We can always holiday elsewhere. 

Perhaps you can – O’Leary also claimed (I’m still not making this up) that a senior Brexit minister had told him that lost European airline traffic could be made up for through a bilateral agreement with Pakistan. Which seems a bit optimistic to me, but what do I know.

Intercontinental flights are still likely to be more difficult, though. Since 2007, flights between Europe and the US have operated under a separate open skies agreement, and leaving the EU means we’re we’re about to fall out of that, too.  

Surely we’ll just revert to whatever rules there were before.

Apparently not. Airlines for America – a trade body for... well, you can probably guess that, too – has pointed out that, if we do, there are no historic rules to fall back on: there’s no aviation equivalent of the WTO.

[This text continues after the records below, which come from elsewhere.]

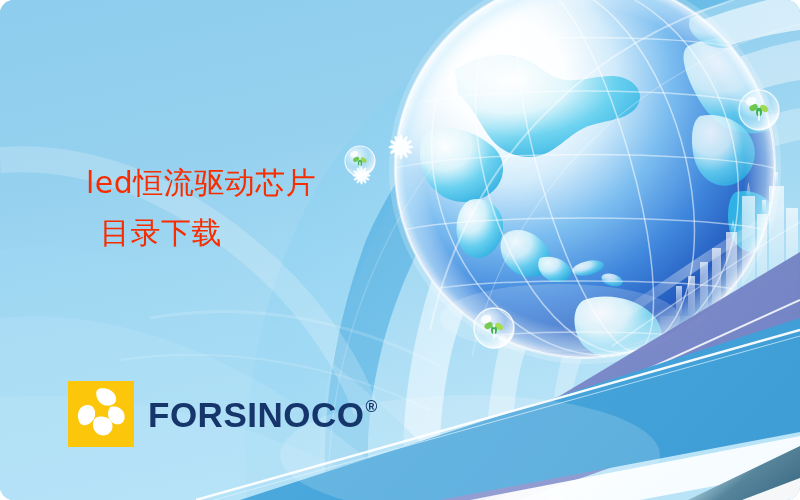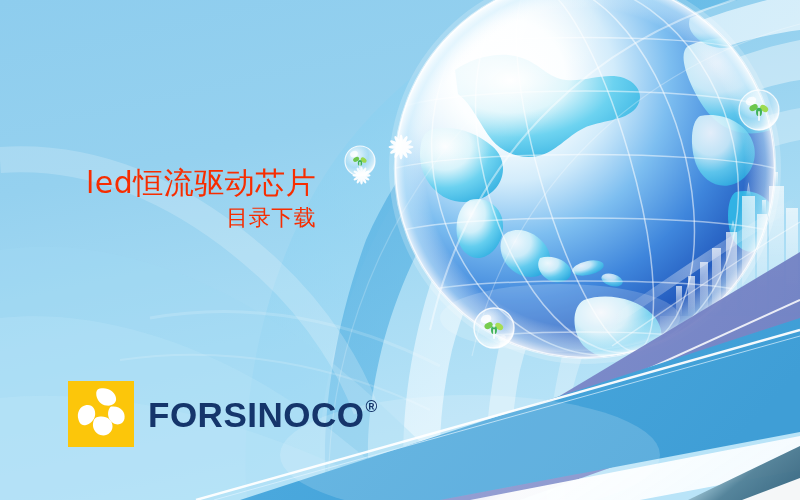--- a/index.html
+++ b/index.html
@@ -13,20 +13,21 @@
   }
 
   
   .banner {
     position: relative;
     width: 800px;
     height: 500px;
     overflow: hidden;
     background: linear-gradient(160deg, #8ecdee 0%, #96d2f0 30%, #a6daf4 62%, #b6e2f7 100%);
     user-select: none;
+    border-radius: 14px;
   }
 
   .layer {
     position: absolute;
     inset: 0;
     pointer-events: none;
   }
   .layer svg { display: block; width: 800px; height: 500px; }
 
   
@@ -39,25 +40,25 @@
     font-family: "DejaVu Sans", "Liberation Sans", sans-serif;
     line-height: 1.34;
     letter-spacing: 0.5px;
   }
   .headline .line1 {
     font-size: 30px;
     white-space: nowrap;
     display: block;
   }
   .headline .line2 {
-    font-size: 22px;
+    font-size: 30px;
     white-space: nowrap;
     display: block;
     margin-left: 14px;
-    text-align: right;
+    margin-top: 10px;
   }
 
   
   .logo-block {
     position: absolute;
     left: 68px;
     top: 381px;
     z-index: 45;
     display: flex;
     align-items: center;

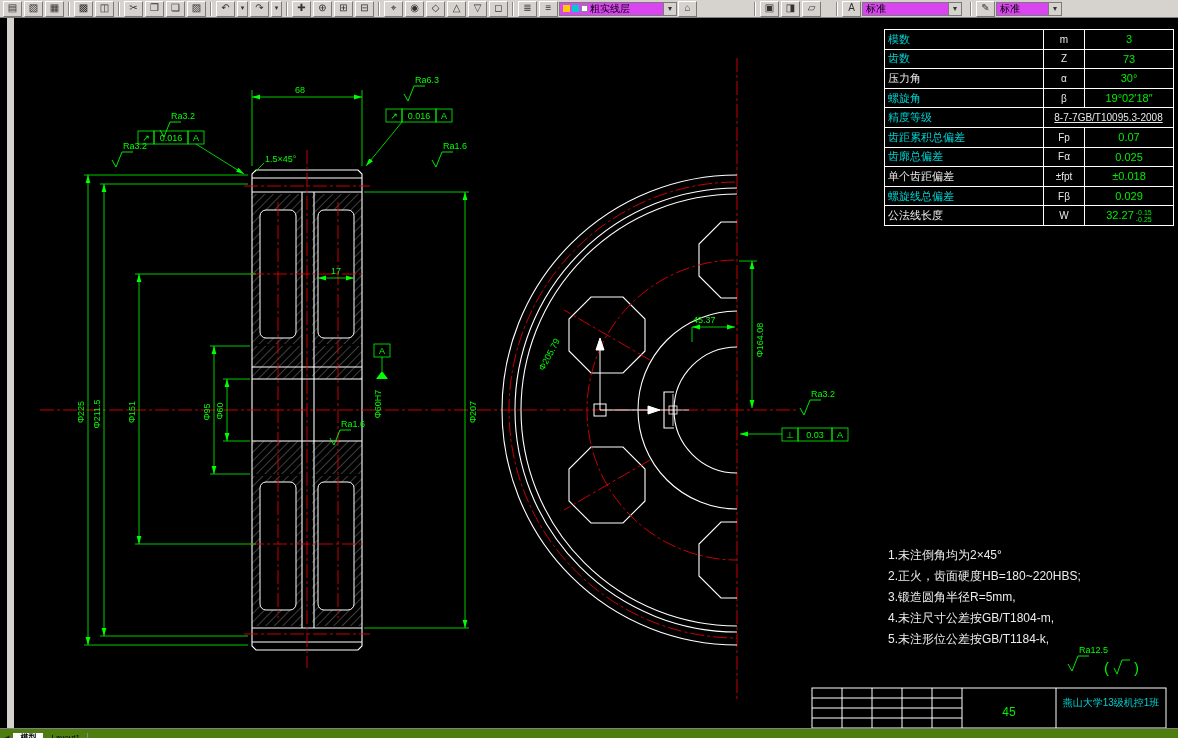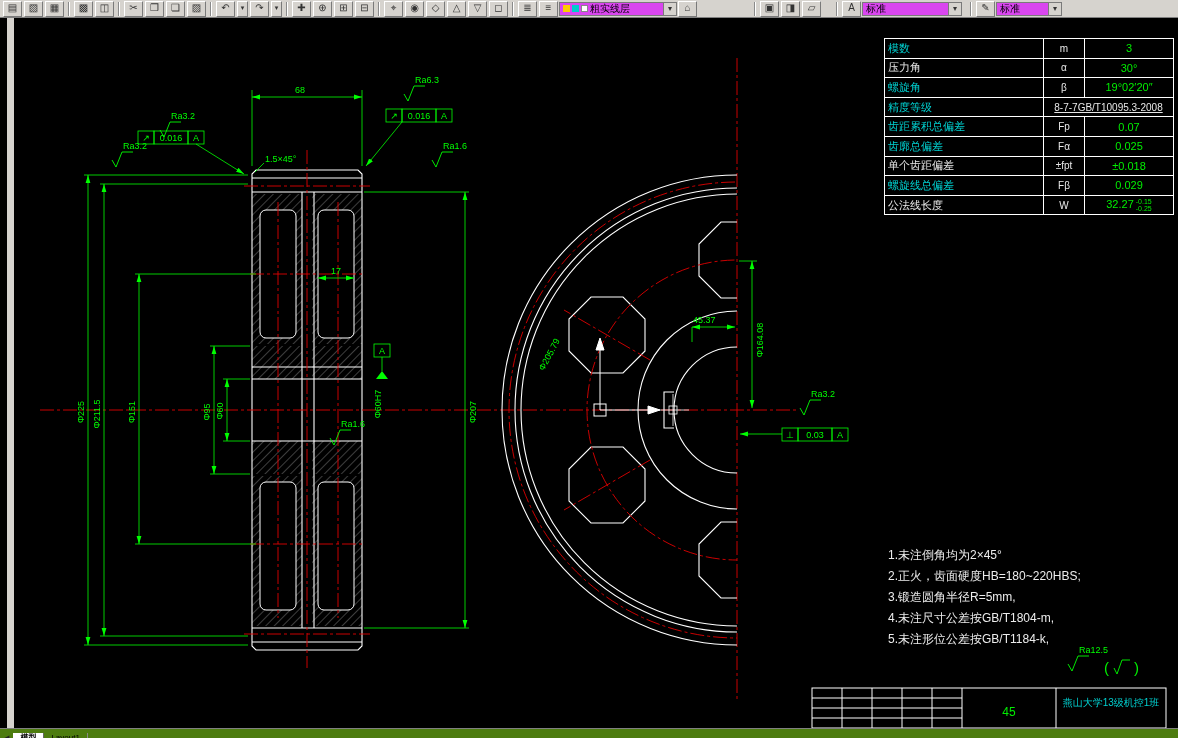--- a/index.html
+++ b/index.html
@@ -20,21 +20,21 @@
     font-size:8px;line-height:11px;text-align:center;color:#333;}
   .sw{width:7px;height:7px;margin-right:2px;display:inline-block;flex:0 0 auto;}
   .sw1{background:#ffcc00;} .sw2{background:#00cccc;} .sw3{background:#fff;border:1px solid #888;box-sizing:border-box;}
 
   
   .left-strip{position:absolute;left:7px;top:18px;width:7px;height:710px;background:#d6d3ce;border-right:1px solid #808080;}
   .canvas{position:absolute;left:14px;top:18px;width:1164px;height:710px;background:#000;}
   .canvas svg{position:absolute;left:0;top:0;}
 
   
-  .ptable{position:absolute;left:870px;top:20px;border-collapse:collapse;table-layout:fixed;}
+  .ptable{position:absolute;left:870px;top:11px;border-collapse:collapse;table-layout:fixed;}
   .ptable td{border:1px solid #fff;height:18.6px;padding:0 3px;font-size:11px;overflow:hidden;white-space:nowrap;}
   .ptable td.lab{width:152px;color:#00d0d0;}
   .ptable td.lab.white{color:#e8e8e8;}
   .ptable td.sym{width:34px;color:#e8e8e8;text-align:center;font-size:10px;}
   .ptable td.val{width:82px;color:#00ee00;text-align:center;}
   .ptable td.val.wht{color:#e8e8e8;font-size:10px;text-decoration:underline;}
   .stack{display:inline-flex;flex-direction:column;font-size:7px;line-height:7px;vertical-align:middle;margin-left:2px;}
 
   
   .tech{position:absolute;left:860px;top:527px;width:260px;color:#ececec;}
@@ -329,28 +329,33 @@
     </svg>
 
     <table class="ptable">
       <tbody>
           <tr>
             <td class="lab">模数</td>
             <td class="sym">m</td>
             <td class="val">3</td>
           </tr>
       <tr>
+            <td class="lab">齿数</td>
+            <td class="sym">Z</td>
+            <td class="val">73</td>
+          </tr>
+      <tr>
             <td class="lab white">压力角</td>
             <td class="sym">α</td>
             <td class="val">30°</td>
           </tr>
       <tr>
             <td class="lab">螺旋角</td>
             <td class="sym">β</td>
-            <td class="val">19°02′20″</td>
+            <td class="val">19°02′18″</td>
           </tr>
       <tr>
             <td class="lab">精度等级</td>
             <td class="val wht" colspan="2">8-7-7GB/T10095.3-2008</td>
           </tr>
       <tr>
             <td class="lab">齿距累积总偏差</td>
             <td class="sym">Fp</td>
             <td class="val">0.07</td>
           </tr>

The claim that flights are going to just stop is definitely a worst case scenario: in practice, we can probably negotiate a bunch of new agreements. But we’re already negotiating a lot of other things, and we’re on a deadline, so we’re tight for time.

In fact, we’re really tight for time. Airlines for America has also argued that – because so many tickets are sold a year or more in advance – airlines really need a new deal in place by March 2018, if they’re to have faith they can keep flying. So it’s asking for aviation to be prioritised in negotiations.

The only problem is, we can’t negotiate anything else until the EU decides we’ve made enough progress on the divorce bill and the rights of EU nationals. And the clock’s ticking.

This is just remoaning. Brexit will set us free.

A little bit, maybe. CAA’s Haines has also said he believes “talk of significant retrenchment is very much over-stated, and Brexit offers potential opportunities in other areas”. Falling out of Europe means falling out of European ownership rules, so itcould bring foreign capital into the UK aviation industry (assuming anyone still wants to invest, of course). It would also mean more flexibility on “slot rules”, by which airports have to hand out landing times, and which are I gather a source of some contention at the moment.

But Haines also pointed out that the UK has been one of the most influential contributors to European aviation regulations: leaving the European system will mean we lose that influence. And let’s not forget that it was European law that gave passengers the right to redress when things go wrong: if you’ve ever had a refund after long delays, you’ve got the EU to thank.

So: the planes may not stop flying. But the UK will have less influence over the future of aviation; passengers might have fewer consumer rights; and while it’s not clear that Brexit will mean vastly fewer flights, it’s hard to see how it will mean more, so between that and the slide in sterling, prices are likely to rise, too.

It’s not that Brexit is inevitably going to mean disaster. It’s just that it’ll take a lot of effort for very little obvious reward. Which is becoming something of a theme.

Still, we’ll be free of those bureaucrats at the ECJ, won’t be?

This’ll be a great comfort when we’re all holidaying in Grimsby.